━━━ EXTRACTED RECORDS ━━━

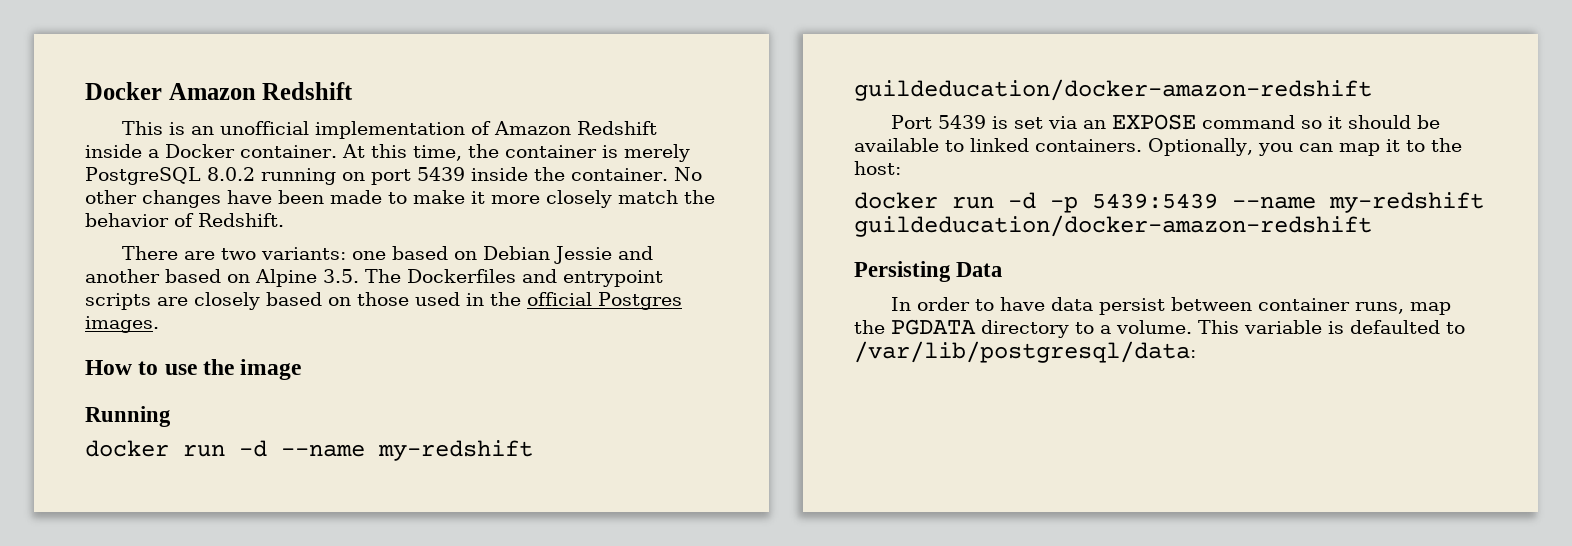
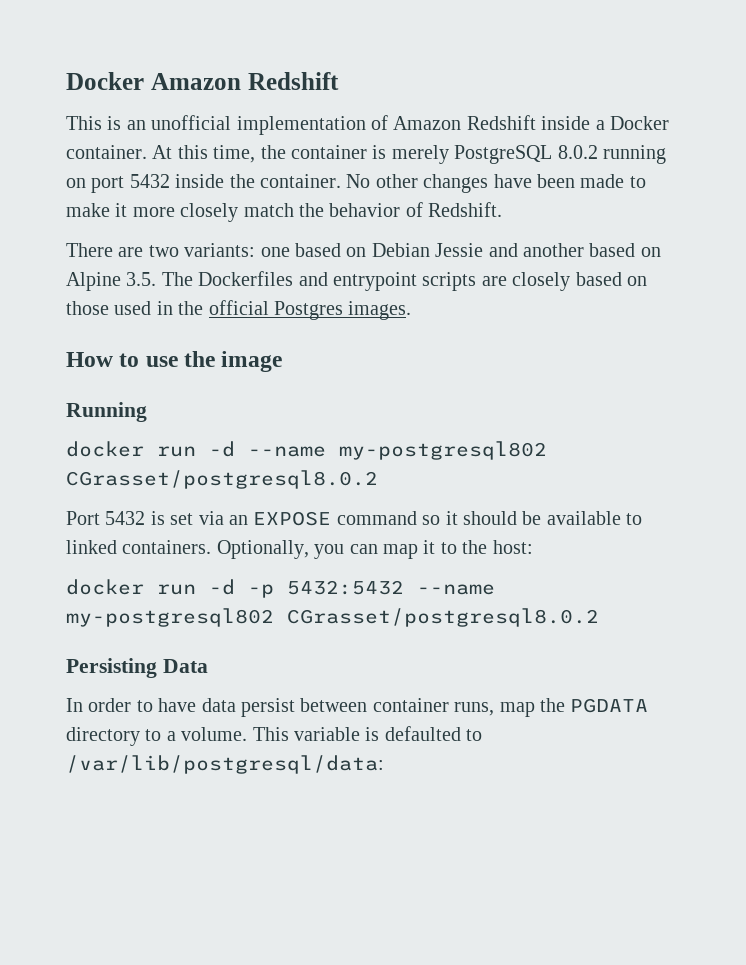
- At this time, the container is merely PostgreSQL 8.0.2 running on port 5439 inside the container.
+ At this time, the container is merely PostgreSQL 8.0.2 running on port 5432 inside the container.
- docker run -d --name my-redshift guildeducation/docker-amazon-redshift
+ docker run -d --name my-postgresql802 CGrasset/postgresql8.0.2
- Port 5439 is set via an EXPOSE command so it should be available to linked containers.
+ Port 5432 is set via an EXPOSE command so it should be available to linked containers.
- docker run -d -p 5439:5439 --name my-redshift guildeducation/docker-amazon-redshift
+ docker run -d -p 5432:5432 --name my-postgresql802 CGrasset/postgresql8.0.2

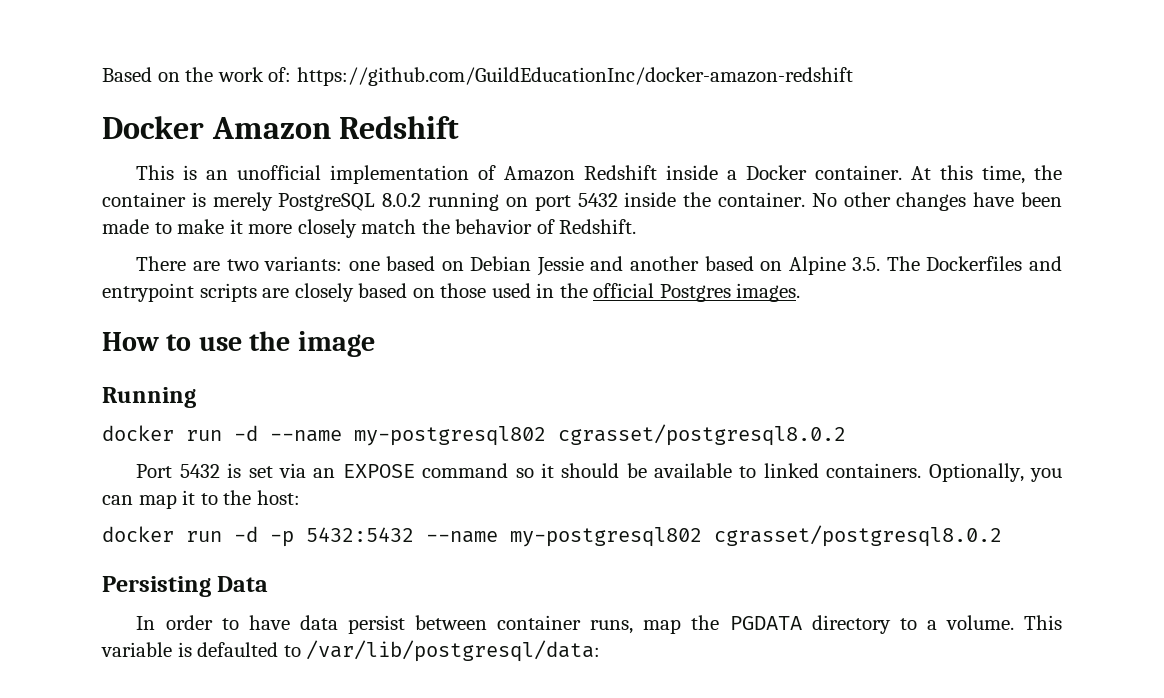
+ Based on the work of: https://github.com/GuildEducationInc/docker-amazon-redshift
- docker run -d --name my-postgresql802 CGrasset/postgresql8.0.2
+ docker run -d --name my-postgresql802 cgrasset/postgresql8.0.2
- docker run -d -p 5432:5432 --name my-postgresql802 CGrasset/postgresql8.0.2
+ docker run -d -p 5432:5432 --name my-postgresql802 cgrasset/postgresql8.0.2

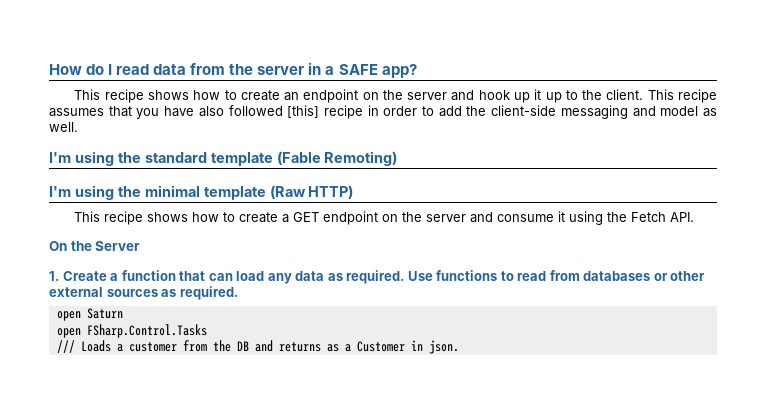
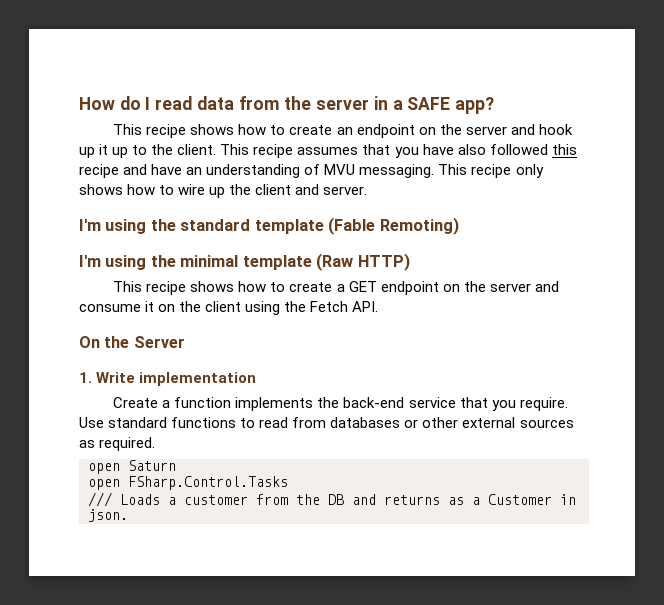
- This recipe assumes that you have also followed [this] recipe in order to add the client-side messaging and model as well.
+ This recipe assumes that you have also followed this recipe and have an understanding of MVU messaging. This recipe only shows how to wire up the client and server.
- This recipe shows how to create a GET endpoint on the server and consume it using the Fetch API.
+ This recipe shows how to create a GET endpoint on the server and consume it on the client using the Fetch API.
- 1. Create a function that can load any data as required. Use functions to read from databases or other external sources as required.
+ 1. Write implementation
+ Create a function implements the back-end service that you require. Use standard functions to read from databases or other external sources as required.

━━━

▶ EXERCISE GOAL: Would you repeat exactly, and only, the lines from the start of the records above through the line containing "- docker run -d --name my-redshift", with the pictures omitted?

▶ ANSWER TO THIS PROBLEM:
- At this time, the container is merely PostgreSQL 8.0.2 running on port 5439 inside the container.
+ At this time, the container is merely PostgreSQL 8.0.2 running on port 5432 inside the container.
- docker run -d --name my-redshift guildeducation/docker-amazon-redshift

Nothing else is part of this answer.